With International Financial Institutions (IFI) encouragement, as conditions of both the loans and debt cancellation, free market policies were implemented in Uganda. This included privatisation and trade liberalisation which gave the advantage to those with corporate interests and the beneficial impacts have not filtered down to wider population. These policies have not been beneficial for sustainable development or poverty reduction.
Further information
Impact of debt cancellation
As the first country to receive debt relief under HIPC, Uganda suffered from miscalculations of the process. The IMF delayed the process by one year, costing the government an estimated US$192 million in lost relief, diverting funds from struggling social services.
When relief eventually went through, Uganda placed money saved through debt relief into a programme, the Poverty Action Fund, to be spent primarily on healthcare, education, agriculture and road construction. Whilst the money has not always been utilised for maximum effectiveness, some impressive results have been noted. The fund has led to access to clean water for 2.2 million people. The money spent on education has grown by 9%, with enrolment increasing from 62.3% to 86.5% and where there had previously between 20% fewer girls, girls and boys now attend school in equal numbers. Additionally, the percentage of Ugandans living below the poverty line has decreased from 55% in 1993 to 24.5% in 2010.
Current Situation in Uganda
Economic growth in the country has been slow over recent years and although the IMF have classified Uganda as at a low risk of debt distress, they also acknowledge that this might prove to be a problem in the future. Economists from within Uganda paint a more negative picture. The debt stock has grown by 16.6% annually and the Uganda Debt Network are concerned that the return to high debt levels will compromise spending on social services. Interest payments alone make up a significant amount of the money paid out by the Ugandan government and in 2012, interest payments alone were almost equal to the countries healthcare budget.

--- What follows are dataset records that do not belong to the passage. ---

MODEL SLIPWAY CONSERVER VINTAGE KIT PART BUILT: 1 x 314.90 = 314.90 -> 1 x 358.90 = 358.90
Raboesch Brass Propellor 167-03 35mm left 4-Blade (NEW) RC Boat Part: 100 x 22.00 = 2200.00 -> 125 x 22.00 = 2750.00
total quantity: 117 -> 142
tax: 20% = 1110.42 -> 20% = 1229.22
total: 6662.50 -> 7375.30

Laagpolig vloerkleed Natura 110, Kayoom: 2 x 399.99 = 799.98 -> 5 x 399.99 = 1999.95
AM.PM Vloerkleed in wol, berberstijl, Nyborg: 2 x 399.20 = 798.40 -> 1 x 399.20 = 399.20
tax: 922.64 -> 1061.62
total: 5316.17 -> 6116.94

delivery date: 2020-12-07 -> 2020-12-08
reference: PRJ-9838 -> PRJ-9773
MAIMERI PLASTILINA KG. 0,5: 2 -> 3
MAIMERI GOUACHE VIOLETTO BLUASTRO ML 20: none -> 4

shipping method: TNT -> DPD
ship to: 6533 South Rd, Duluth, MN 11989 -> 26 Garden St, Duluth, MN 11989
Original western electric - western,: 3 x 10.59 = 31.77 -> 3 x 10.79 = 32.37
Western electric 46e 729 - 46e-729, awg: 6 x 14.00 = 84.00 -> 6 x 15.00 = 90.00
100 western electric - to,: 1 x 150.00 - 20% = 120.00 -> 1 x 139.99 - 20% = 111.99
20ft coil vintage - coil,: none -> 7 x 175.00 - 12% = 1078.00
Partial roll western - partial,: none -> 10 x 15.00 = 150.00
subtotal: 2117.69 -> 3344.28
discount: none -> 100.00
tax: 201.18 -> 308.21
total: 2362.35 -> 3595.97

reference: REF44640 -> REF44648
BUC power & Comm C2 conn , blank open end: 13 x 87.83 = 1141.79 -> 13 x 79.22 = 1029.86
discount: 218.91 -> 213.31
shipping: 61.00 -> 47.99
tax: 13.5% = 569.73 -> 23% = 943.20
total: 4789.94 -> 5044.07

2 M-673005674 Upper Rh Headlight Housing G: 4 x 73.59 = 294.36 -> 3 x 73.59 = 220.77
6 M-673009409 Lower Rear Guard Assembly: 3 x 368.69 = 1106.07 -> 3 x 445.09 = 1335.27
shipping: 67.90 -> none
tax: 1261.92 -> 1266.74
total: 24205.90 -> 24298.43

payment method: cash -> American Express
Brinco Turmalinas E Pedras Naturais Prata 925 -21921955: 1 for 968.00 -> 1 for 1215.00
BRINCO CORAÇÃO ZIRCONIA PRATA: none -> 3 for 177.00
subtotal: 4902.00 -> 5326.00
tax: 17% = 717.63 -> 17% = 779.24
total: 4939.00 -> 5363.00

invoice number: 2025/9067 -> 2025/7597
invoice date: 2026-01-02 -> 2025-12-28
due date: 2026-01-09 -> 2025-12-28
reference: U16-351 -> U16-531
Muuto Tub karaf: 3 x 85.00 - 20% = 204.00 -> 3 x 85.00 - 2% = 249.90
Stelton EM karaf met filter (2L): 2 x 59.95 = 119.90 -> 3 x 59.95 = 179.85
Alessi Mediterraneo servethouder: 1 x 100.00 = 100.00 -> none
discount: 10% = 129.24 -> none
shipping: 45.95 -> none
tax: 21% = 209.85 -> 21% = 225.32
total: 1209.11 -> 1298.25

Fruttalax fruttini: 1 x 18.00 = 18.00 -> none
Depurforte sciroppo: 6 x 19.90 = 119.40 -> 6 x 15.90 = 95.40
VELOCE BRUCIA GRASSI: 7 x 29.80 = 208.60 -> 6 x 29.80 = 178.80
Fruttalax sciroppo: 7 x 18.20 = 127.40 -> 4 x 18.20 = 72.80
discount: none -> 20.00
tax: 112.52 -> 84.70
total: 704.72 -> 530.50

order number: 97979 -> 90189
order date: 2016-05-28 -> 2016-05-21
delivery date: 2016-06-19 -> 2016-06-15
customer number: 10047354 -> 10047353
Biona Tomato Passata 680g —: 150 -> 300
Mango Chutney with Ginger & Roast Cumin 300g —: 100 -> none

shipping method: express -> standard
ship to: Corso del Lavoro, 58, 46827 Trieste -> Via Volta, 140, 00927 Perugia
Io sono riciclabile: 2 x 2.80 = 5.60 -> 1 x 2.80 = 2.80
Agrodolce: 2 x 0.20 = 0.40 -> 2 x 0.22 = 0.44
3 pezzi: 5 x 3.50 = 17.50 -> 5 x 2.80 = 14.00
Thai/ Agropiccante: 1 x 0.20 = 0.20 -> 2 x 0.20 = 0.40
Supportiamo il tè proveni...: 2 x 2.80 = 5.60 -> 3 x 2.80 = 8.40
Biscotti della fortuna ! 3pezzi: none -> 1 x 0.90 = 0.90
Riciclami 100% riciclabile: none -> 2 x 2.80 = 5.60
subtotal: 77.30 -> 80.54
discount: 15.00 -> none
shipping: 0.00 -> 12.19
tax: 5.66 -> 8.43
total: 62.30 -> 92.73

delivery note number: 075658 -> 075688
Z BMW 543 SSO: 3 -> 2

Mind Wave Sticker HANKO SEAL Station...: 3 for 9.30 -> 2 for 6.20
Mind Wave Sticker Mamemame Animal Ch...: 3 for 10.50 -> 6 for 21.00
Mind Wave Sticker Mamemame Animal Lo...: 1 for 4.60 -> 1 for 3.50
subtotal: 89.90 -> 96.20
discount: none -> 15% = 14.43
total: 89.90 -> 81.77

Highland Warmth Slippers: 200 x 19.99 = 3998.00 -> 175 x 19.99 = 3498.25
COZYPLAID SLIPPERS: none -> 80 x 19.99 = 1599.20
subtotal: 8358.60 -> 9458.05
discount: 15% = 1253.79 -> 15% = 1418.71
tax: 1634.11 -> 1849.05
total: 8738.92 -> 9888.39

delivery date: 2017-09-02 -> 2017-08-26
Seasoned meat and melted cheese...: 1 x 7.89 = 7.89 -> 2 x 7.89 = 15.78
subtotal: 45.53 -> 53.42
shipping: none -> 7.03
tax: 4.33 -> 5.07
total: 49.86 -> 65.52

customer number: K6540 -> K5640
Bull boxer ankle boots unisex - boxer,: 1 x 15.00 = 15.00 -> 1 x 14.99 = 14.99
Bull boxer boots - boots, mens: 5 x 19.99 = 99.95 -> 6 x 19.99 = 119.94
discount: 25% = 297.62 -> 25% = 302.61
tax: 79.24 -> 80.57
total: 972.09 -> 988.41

Uganda has set up a Poverty Action Fund which directs the savings from debt repayments directly towards poverty reduction. The Ugandan Debt Network monitor where this money goes to ensure this fund is correctly managed, and positive results can be seen. However, there are still suggestions that funds are cleverly diverted to private hands. In 2010, funds from foreign loans reportedly funded medical supplies for numerous non-existent facilities, proving that loans continue to be used inappropriately whilst generating further debts. Uganda continues to be caught in the debt trap, with growing debts and instances of the same misuse of public funds. Economic structures must change beyond single instances of debt cancellation, to be more responsible and transparent, in order for Uganda to avoid the same problems in the future.
Discussion points
- With reports that foreign loans are still being used inappropriately as a result of corruption in Uganda, is there a way to ensure that loans, which translate into debt for the nation, are used for the benefit of the majority of the population?
- The Ugandan Debt Network hold the government to account in its spending of the money saved as a result of debt cancellation. However, the IMF and World Bank consider that the Poverty Reduction Strategy Paper ensures that the benefits will filter to those in the greatest need. How does this civil society action compare to the influence of international bodies, and which better serves the needs of the poorest people?
- Is the action of the Ugandan Debt Network in monitoring the governments spending of finances freed by debt relief necessary? If so, why?